Una cosa sola mi è sembrata azzeccata. L'accento posto sulla "miopia", una miopia al tempo stesso sociale e politica. Qui l'idea devo dire è stata resa bene. Il problema (la cometa in questo caso, ma si può sostituire con "crisi ambientale", Covid, crisi sociali, guerra, crisi finanziarie ecc.) interessa soltanto quando possiamo accorgerci di esso. Prima di quel momento, resta appannaggio di discussioni in seno alla comunità di esperti che se ne occupa. Questo è l'unico spunto critico interessante fornito dal testo; per quanto, anche qui, ci sarebbe una domanda da porre.

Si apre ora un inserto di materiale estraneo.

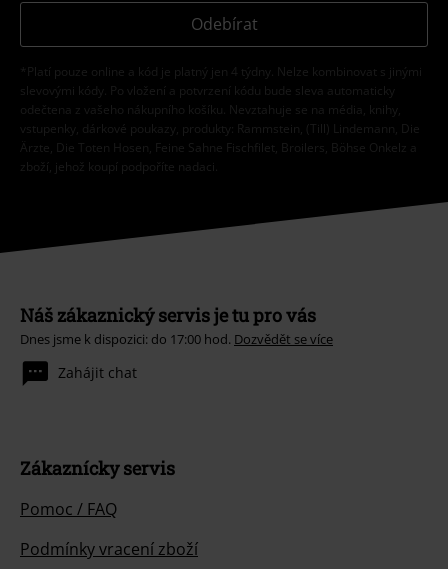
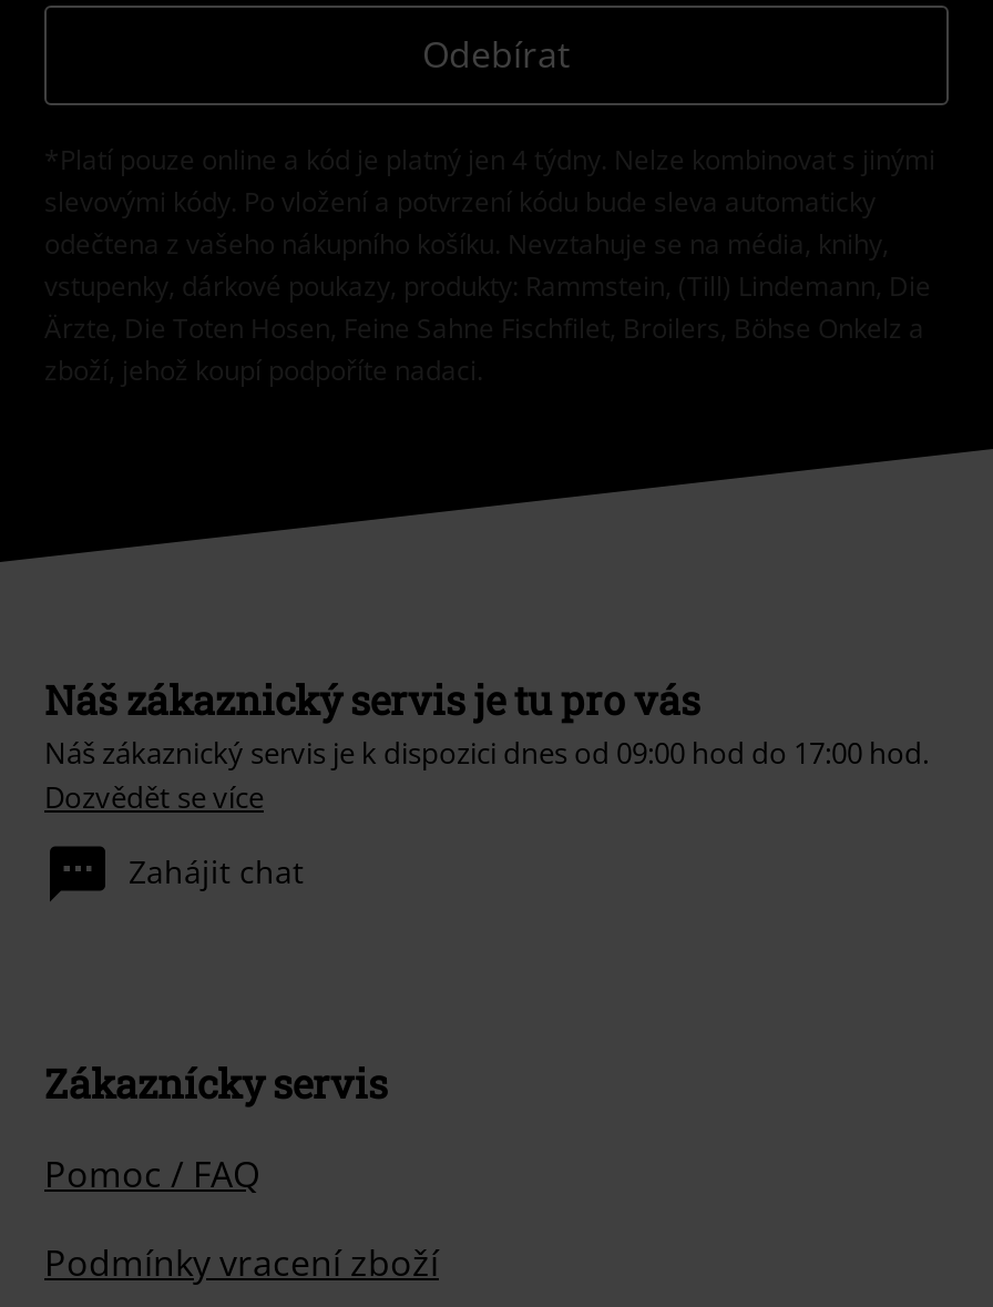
[20,330,333,348] Dnes jsme k dispozici: do 17:00 hod. Dozvědět se více -> [44,733,929,817] Náš zákaznický servis je k dispozici dnes od 09:00 hod do 17:00 hod. | Dozvědět se více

Siamo proprio sicuri che, in un paese civile e avanzato, come possono essere da diversi punti di vista (ma non tutti) gli USA, non esistano dei meccanismi di contenimento dell'arbitrarietà della decisione del team presidenziale? O anche questo fa parte di una visione del tutto ingenua e semplicistica della governance?
Si è diffusa la tendenza, soprattutto in alcuni ambienti (sinistroidi principalmente) a rappresentare il potere (quando è quello della parte avversa) come assolutamente privo di qualsivoglia indirizzo razionale, un potere del tutto irrazionale e istintuale. Questo, in generale, vale per tutte le idee che non rispettano i parametri con i quali abbiamo deciso di configurare il nostro mondo. E qui la domanda me la pongo io: è davvero così o semplicemente non riusciamo a immaginare una configurazione diversa (ugualmente degna o, persino, migliore) dalla nostra?